More than fifty million people worldwide have epilepsy with an incidence rate of about 50 per 100,000 in developed countries (Hauser, et al., 1993; Sander, 2003). The most common medically intractable form of partial epilepsy is temporal lobe epilepsy (TLE). Some known causes for acquired TLE include brain trauma, head injury, brain infection, and status epilepticus (SE). In each of these causes, a delay often exists between an initial precipitating event and the subsequent manifestation of epileptic behavior, known as the latency period of epileptogenesis (Arzimanoglou, et al., 2002). However, not all individuals that incur a known precipitating event such as brain injury or prolonged SE go on to develop spontaneous seizures following the latency period. Various mechanisms of epileptogenesis in TLE have been studied in individuals and animal models of TLE, and are often associated with mesial hippocampal sclerosis. However, there is evidence that mesial TLE involves not only the hippocampus, but also incorporates a larger epileptic network (Nair, et al., 2004), such as the entorhinal cortex, piriform cortex, amygdala, and medial thalamus (Fabene, et al., 2003; Zhong, et al., 1993). Nevertheless, a large number of target mechanisms of epileptogenesis have been identified that might become substrates for the development of a reliable biomarker. Despite this, very few longitudinal studies have been performed (Whitwell, 2008), and even fewer studies have looked at structural differences after SE, either in patients or experimental animals between spontaneously seizing and non-seizing subjects. Indeed, a reliable structural biomarker for epileptogenesis could greatly improve both the early diagnosis and treatment of epilepsy in individuals (Whitwell, 2008). These biomarkers should not only identify the presence of an early structural abnormality, but measure its severity relative to the normal brain, and also predict the early onset of epileptic seizures.
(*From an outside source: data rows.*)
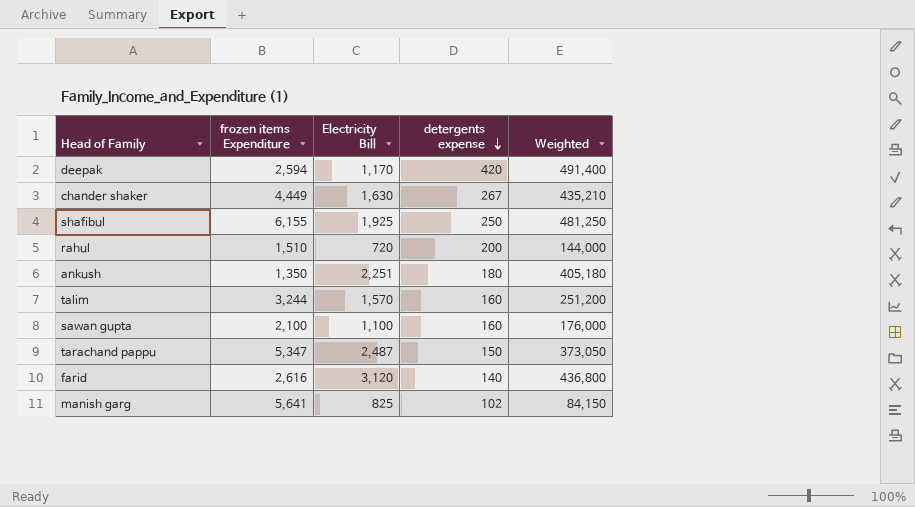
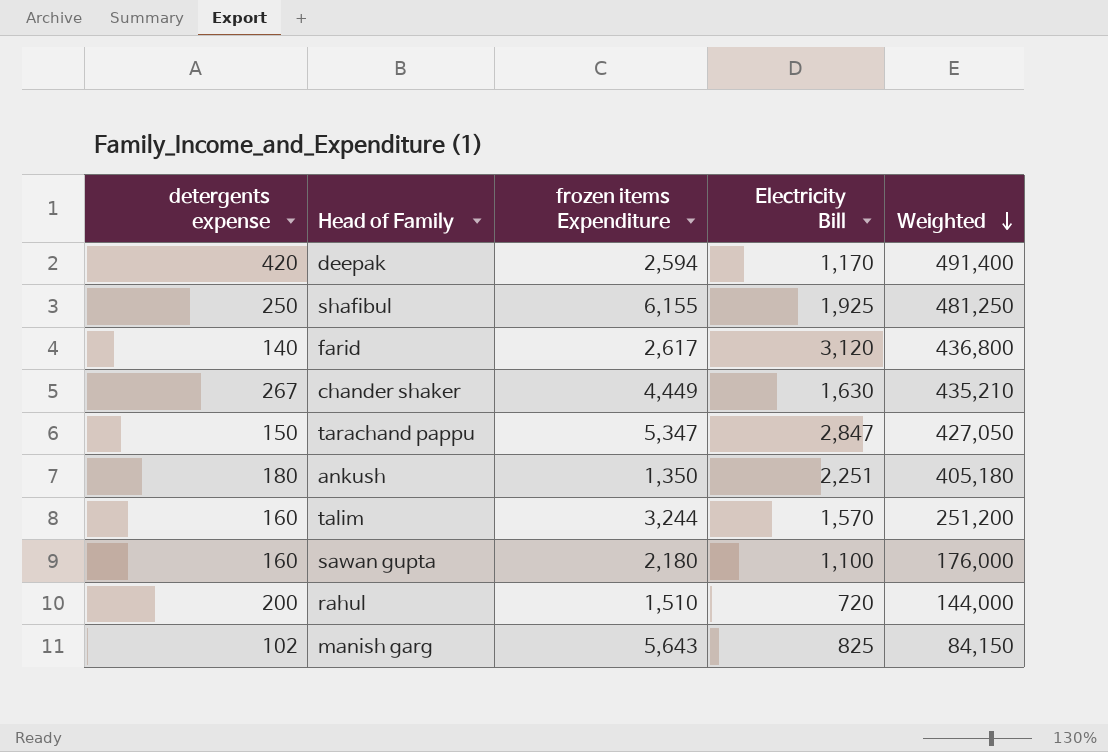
row order: detergents expense descending -> Weighted descending
column detergents expense | position: 4 -> 1
farid | frozen items Expenditure: 2,616 -> 2,617
tarachand pappu | Electricity Bill: 2,487 -> 2,847
tarachand pappu | Weighted: 373,050 -> 427,050
sawan gupta | frozen items Expenditure: 2,100 -> 2,180
manish garg | frozen items Expenditure: 5,641 -> 5,643

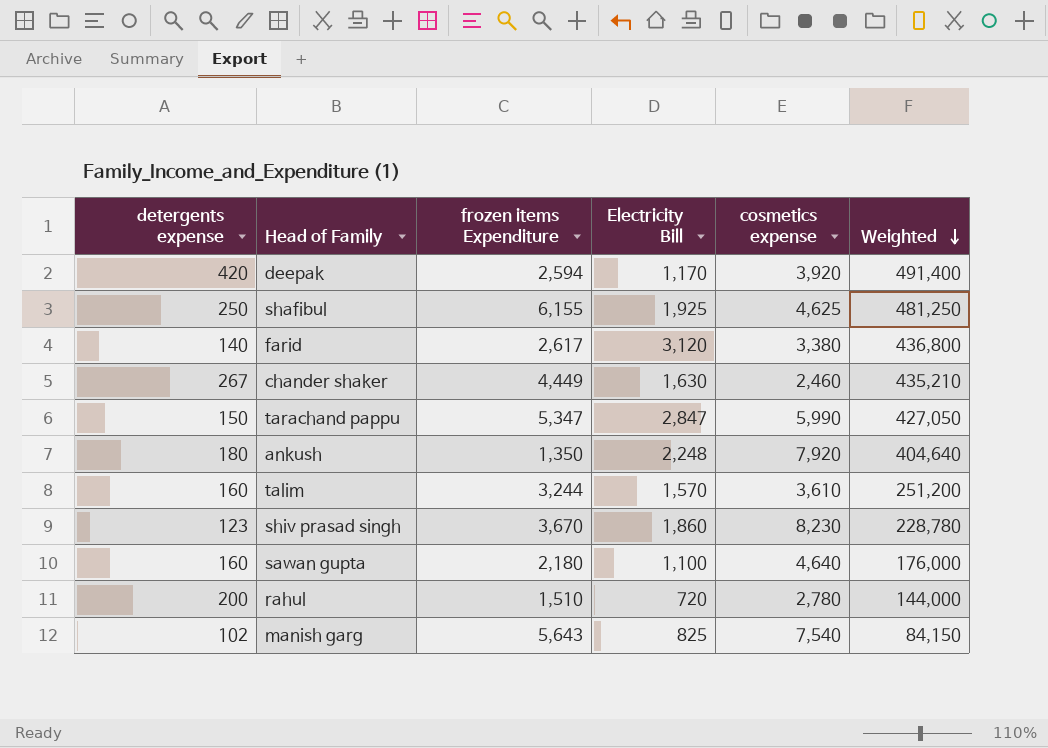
column cosmetics expense | position: none -> 5
ankush | Electricity Bill: 2,251 -> 2,248
ankush | Weighted: 405,180 -> 404,640
row shiv prasad singh: none -> 123 | 3,670 | 1,860 | 8,230 | 228,780

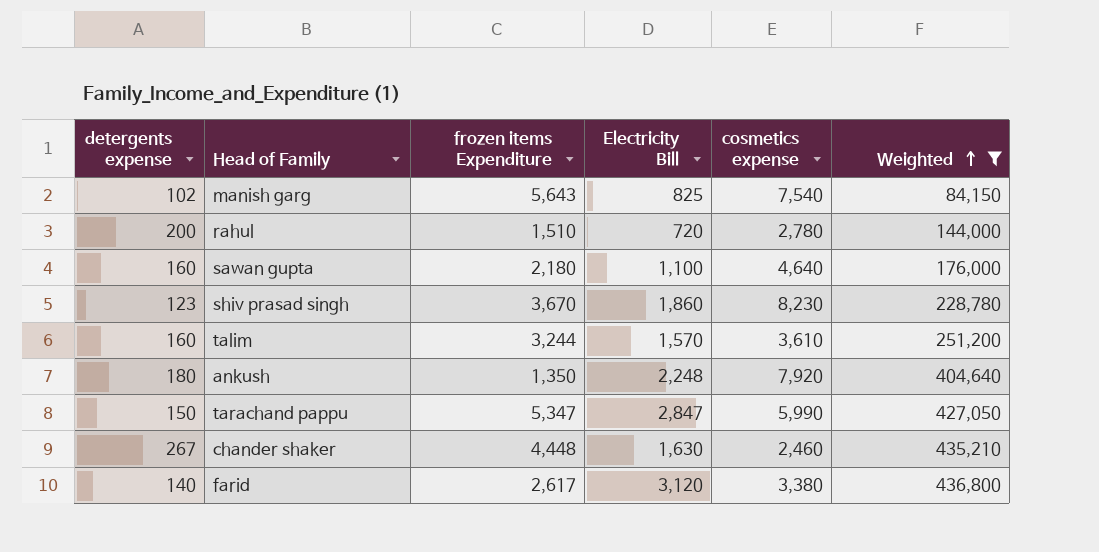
filter: none -> Weighted <= 436,800
row order: Weighted descending -> Weighted ascending
chander shaker | frozen items Expenditure: 4,449 -> 4,448

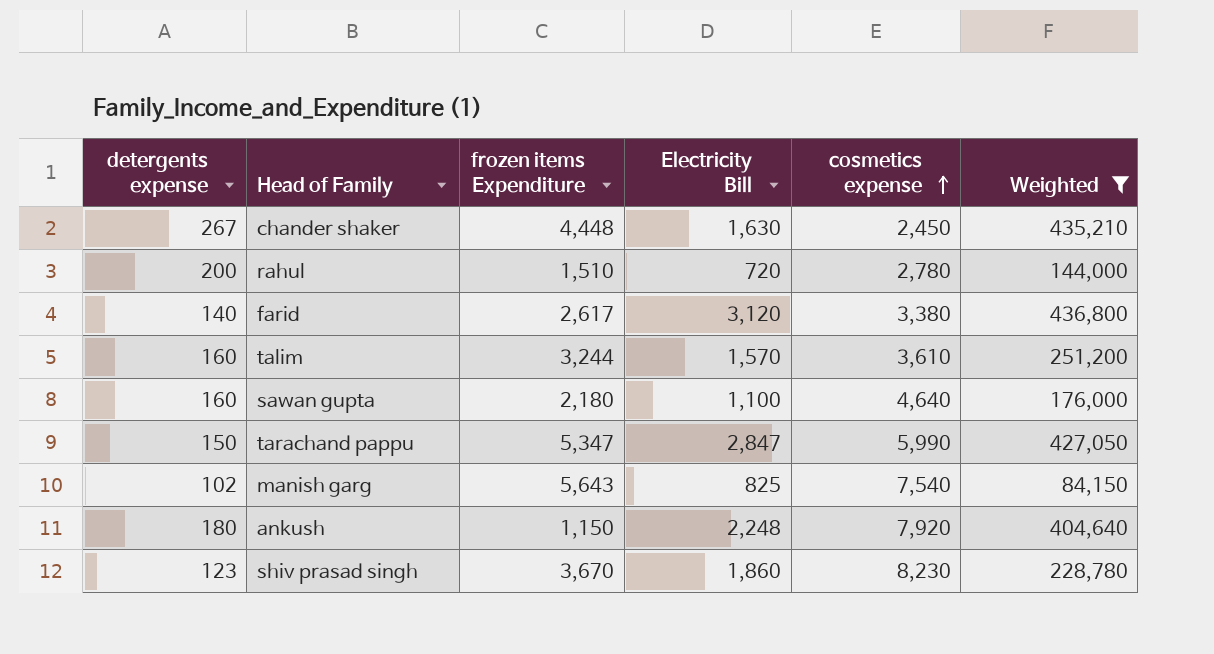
row order: Weighted ascending -> cosmetics expense ascending
chander shaker | cosmetics expense: 2,460 -> 2,450
ankush | frozen items Expenditure: 1,350 -> 1,150

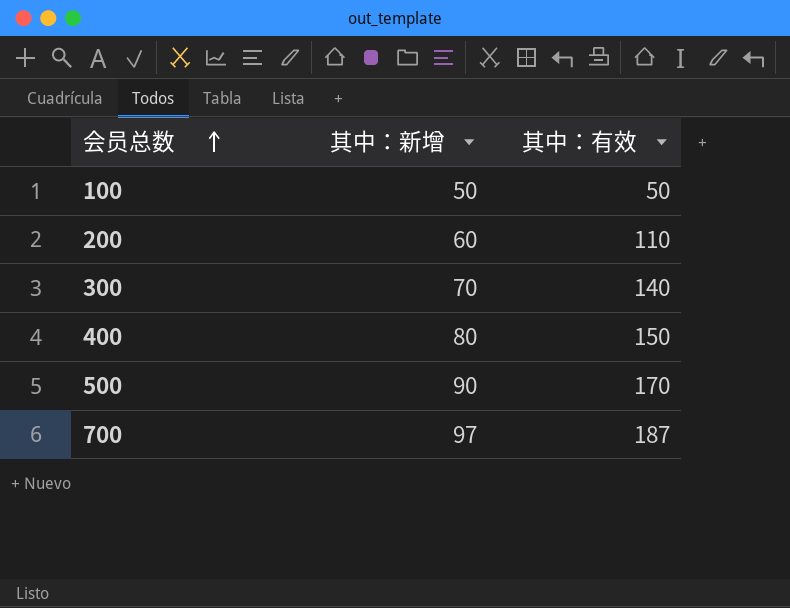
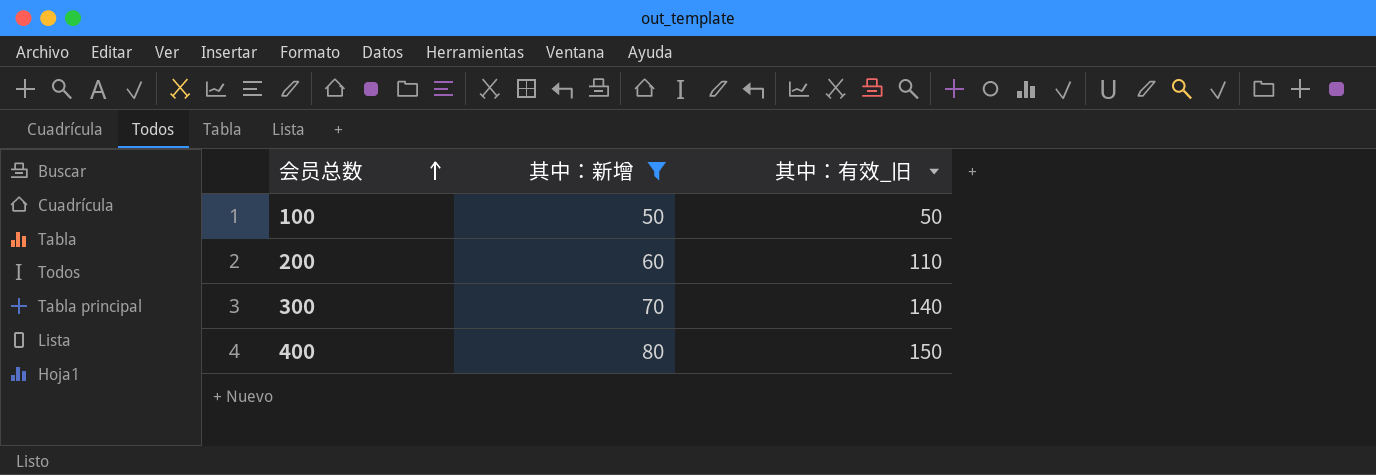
filter: none -> 其中：新增 <= 80
column name: 其中：有效 -> 其中：有效_旧

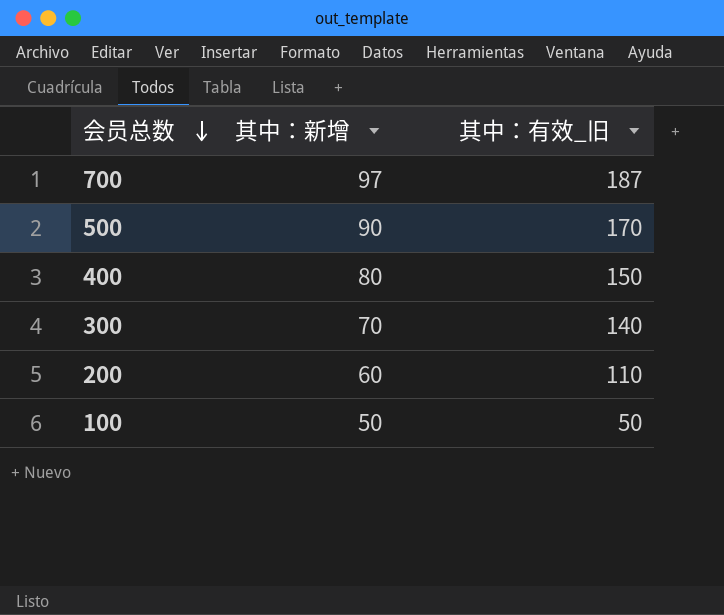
filter: 其中：新增 <= 80 -> none
row order: 会员总数 ascending -> 会员总数 descending

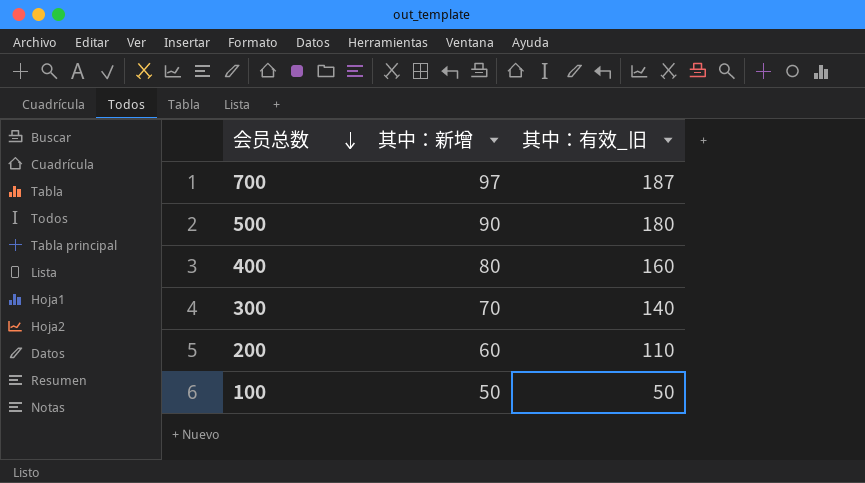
500 | 其中：有效_旧: 170 -> 180
400 | 其中：有效_旧: 150 -> 160

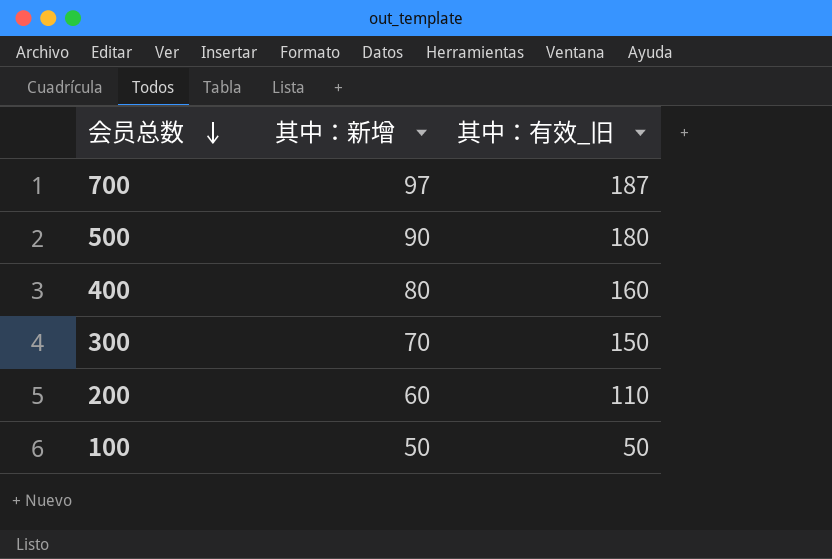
300 | 其中：有效_旧: 140 -> 150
The development of recurrent spontaneous seizures, for example after an episode of SE in patients, may take from a few months to several years, thereby making it difficult to study the temporal evolution of a large number of structures. Therefore, animal models that mimic the behavioral and neurophysiological features of human epilepsy provide an excellent alternative. The self-sustaining SE rat model (chronic limbic epilepsy, CLE) is of particular interest, since it exhibits both spontaneous recurrent limbic seizures, as well as the latency period between an acute SE injury and the onset of spontaneous recurrent seizures of chronic epilepsy. After a period of 2 to 8 weeks post-SE, the animals begin to have recurrent spontaneous seizures (Bertram and Cornett, 1993; Bertram and Cornett, 1994; Lothman, et al., 1989). Studies performed on this model have shown very similar pathophysiology and EEG patterns (Nair, et al., 2009) relative to humans with TLE. Furthermore, the CLE rat model exhibits “pharmacoresistance” to conventional anticonvulsants, which is another feature of some patients with chronic TLE (Nair, et al., 2007). Despite the similarities, there are differences between human TLE and the CLE animal model. For instance, widespread bilateral neuronal damage is observed post-SE in this animal model, but such widespread structural damage is seldom reported with conventional, 1.5 Tesla (T) magnetic resonance imaging (MRI). Although the CLE model of TLE does not capture all the diverse structural features of human TLE, it remains and excellent test bed for studying epileptogenesis and epilepsy.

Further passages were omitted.